*Exercise goal*.
Write every line below out again exactly, images omitted.

________________________

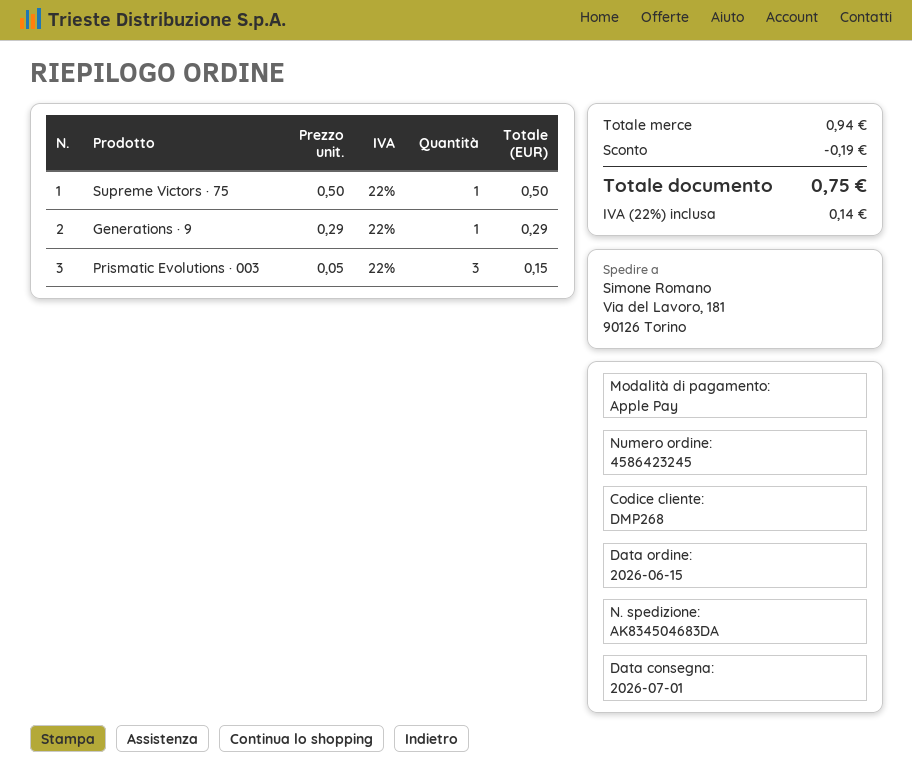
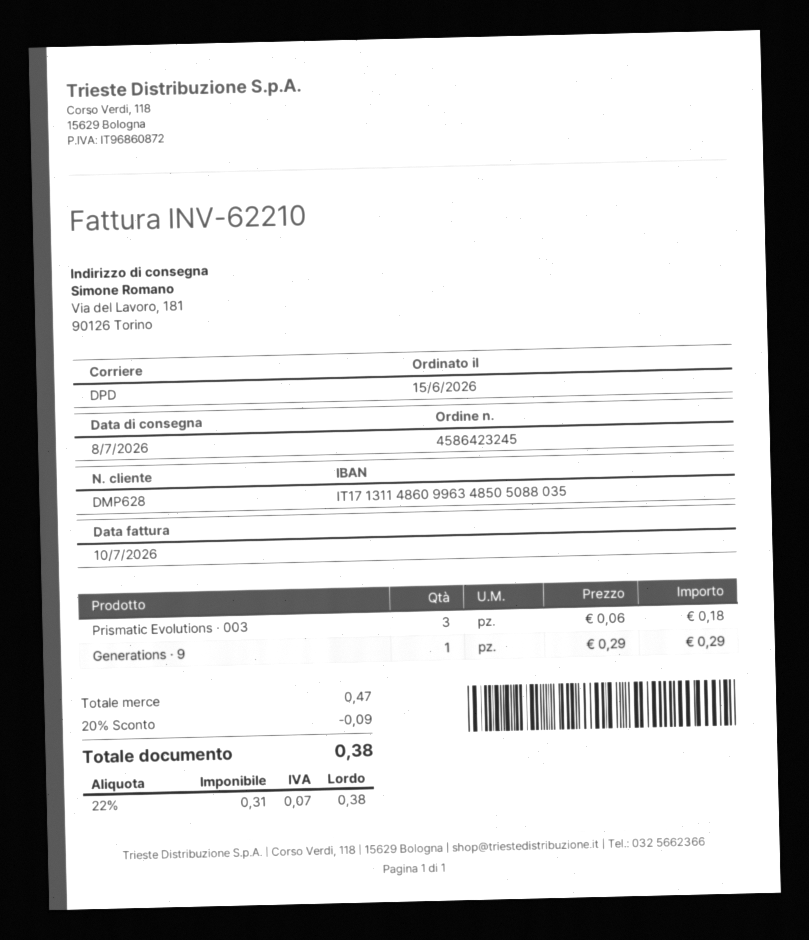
delivery date: 2026-07-01 -> 2026-07-08
customer number: DMP268 -> DMP628
Supreme Victors · 75: 1 x 0.50 = 0.50 -> none
Prismatic Evolutions · 003: 3 x 0.05 = 0.15 -> 3 x 0.06 = 0.18
subtotal: 0.94 -> 0.47
discount: 0.19 -> 0.09
tax: 22% = 0.14 -> 22% = 0.07
total: 0.75 -> 0.38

________________________

*Answer for the task*.
delivery date: 2026-07-01 -> 2026-07-08
customer number: DMP268 -> DMP628
Supreme Victors · 75: 1 x 0.50 = 0.50 -> none
Prismatic Evolutions · 003: 3 x 0.05 = 0.15 -> 3 x 0.06 = 0.18
subtotal: 0.94 -> 0.47
discount: 0.19 -> 0.09
tax: 22% = 0.14 -> 22% = 0.07
total: 0.75 -> 0.38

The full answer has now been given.